BAM KARARI:—- Bölge Adliye Mahkemesi —-. Hukuk Dairesinin — Esas, — karar sayılı ilamında: “Dava, İİK’nun 72.maddesi uyarınca icra takibinden sonra açılan menfi tespit davasıdır. Davacı taraf yapılan ödemelerin dikkate alınmadığını iddia etmiştir. Davalı taraf ise yapıldığı belirtilen ödemelerin bir kısmını kabul etmemiştir. Uyuşmazlık konusu ödemelerden 5.000 ve 15.000 TL’lik ödemelerin Av. ..—- ödendiği iddia edilmiş ve bu kişiye çıkarılan isticvab davetiyesine icabet edilmediği için bu ödemelerin yapıldığının adı geçen kişi davalı taraf olmadığından kabulü doğru değildir. Dolayısıyla 5.000 ve 15.000 TL’lik ödemelerin borçtan mahsubu doğru değildir. Öte yandan mahkemece borca mahsuben devredildiği belirtilen taşınmazın değeri keşifle birlikte 29.000 TL olarak belirlendiğine göre bu tutarın ödeme olarak kabul edilmesi gerekirken daha fazla miktarın borçtan mahsubu doğru değildir. Bu yönlerden davalı vekilinin istinaf talebi yerindedir. Davalı tarafın diğer ödemelere ilişkin istinaf talepleri yerinde değildir. İcra dosyaları infaz edilip kapatılmadığından hak düşürücü sürenin dolduğu yönündeki istinaf talebi yerinde değildir. Öte yandan dava menfi tespit davası olup borçlu olunmadığı iddia edilen tutarın dava tarihi itibariyle tespiti gerekir. Mahkemece gerek yukarıda açıklanan ödemelerle ilgili hususlar, gerekse borçlu olunmayan miktarın dava tarihi itibariyle tespiti yönünde gerektiğinde bilirkişi incelemesi de yapılarak varılacak uygun sonuç dairesinde bir karar verilmesi gerekirken yazılı şekilde karar verilmesi usul ve yasaya aykırıdır.” gerekçesiyle—-Asliye Ticaret Mahkemesi’nin 25/10/2016 gün, —-Esas, —–Karar sayılı kararının kaldırılmasına karar verilmiş, Mahkememiz yukarıdaki esasına kaydı yapılarak, yargılamaya devam olunmuştur.Mahkememizce tarafların iddia ve savunmaları değerlendirilmek üzere karar ilamı nazara alınarak dosya bilirkişiye tevdii edilmiş, 03/10/2020 tarihli Mali müşavir bilirkişi —– tarafından hazırlanan bilirkişi raporunda: davalının dava tarihi olan 12/01/2010 tarihi itibariyle davacıdan 38.465,83 TL alacaklı durumda bulunduğu hesaplandığı, bildirilmiştir.

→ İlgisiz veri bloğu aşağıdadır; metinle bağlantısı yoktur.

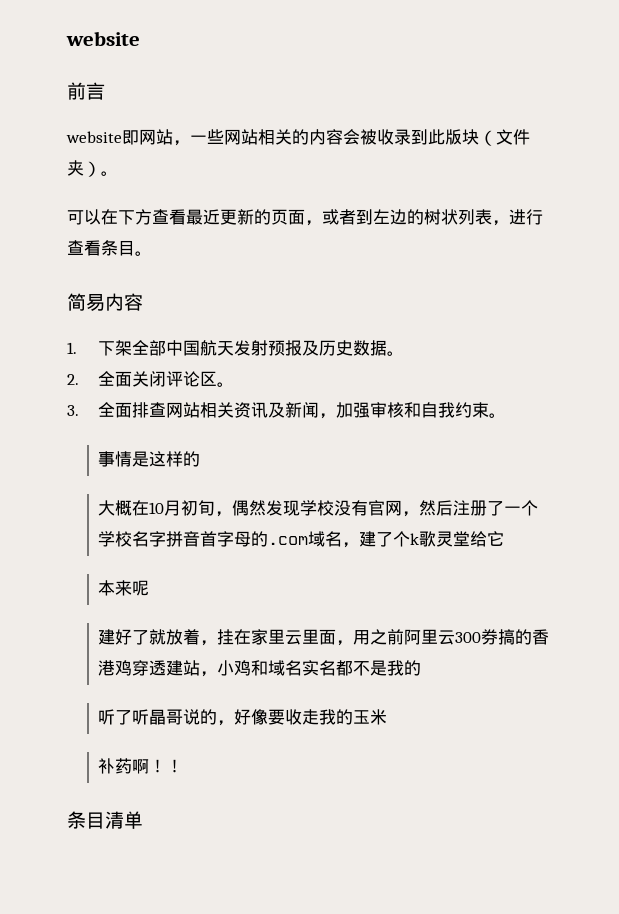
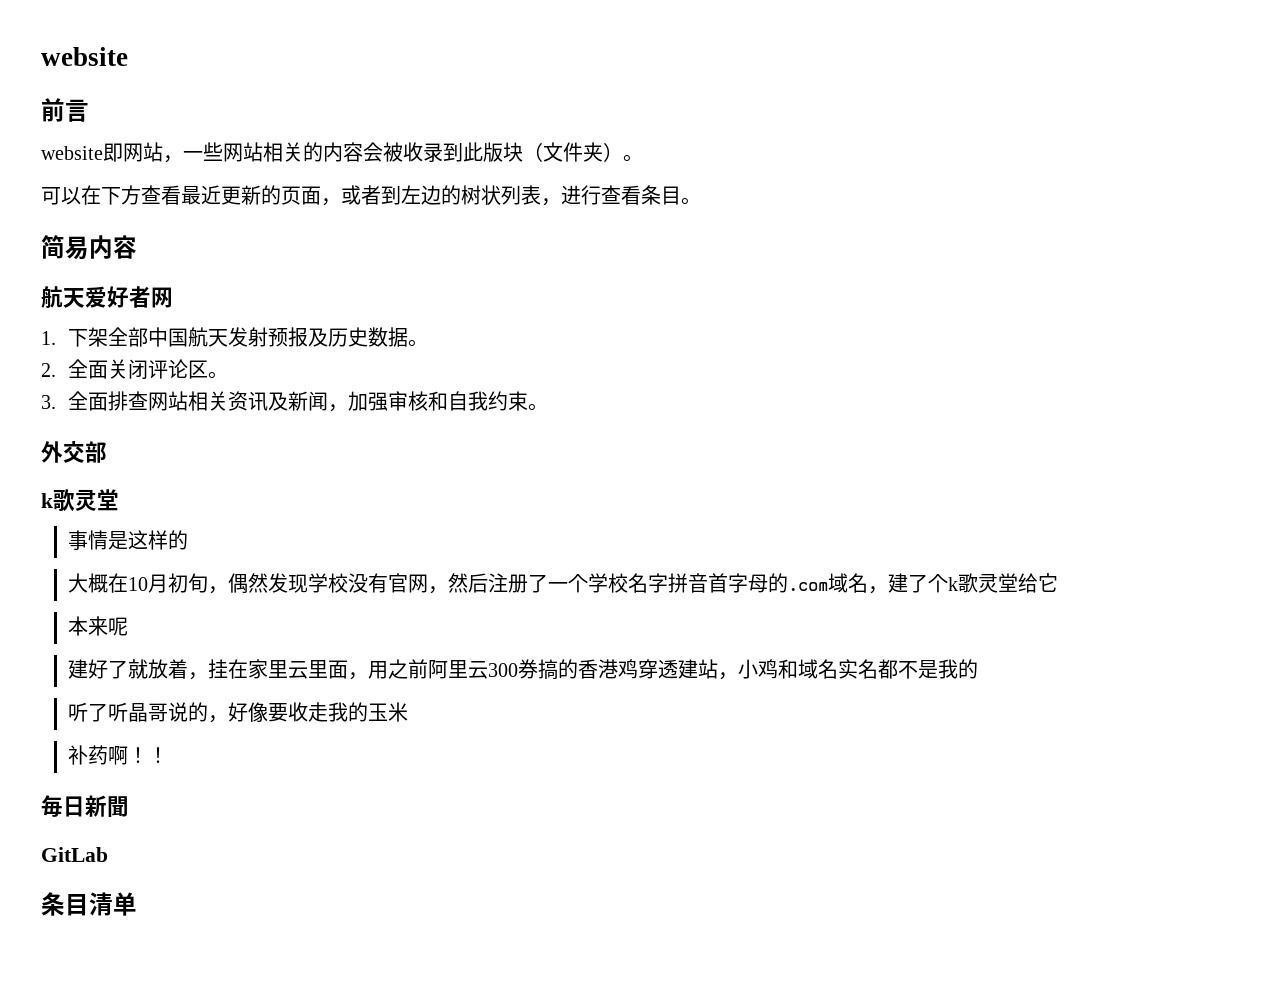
+ 航天爱好者网
+ 外交部
+ k歌灵堂
+ 毎日新聞
+ GitLab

Davacı … —–vekili 17/11/2020 tarihli dilekçesinde, bilirkişi raporuna itirazlarında, Kabul anlamına gelememek kaydıyla, raporda davacının 174.000,00 TL ödediği ifade edildiği, bu durumda davacının borçlu olduğu kabul edilen 155.000,00 TL’den 19.000,00 TL daha fazla ödeme yaptığını gösterdiğini, bu hesabın kabulü halinde 19.000,00 TL’nin dava tarihinden itibaren 3095 sayılı kanunun 2/2 sayılı md uyarınca ticari faiziyle birlikte davalılar … ve …— birlikte tahsili ile davacı ..– ödenmesine karar verilmesi gerektiğini, beyan etmiştir.
Mali müşavir bilirkişi —– tarafından hazırlanan 09/04/2021 tarihli bilirkişi ek raporunda 03/10/2020 tarihli bilirkişi ek raporundaki görüşle bağlı kalındığı bildirilmiştir.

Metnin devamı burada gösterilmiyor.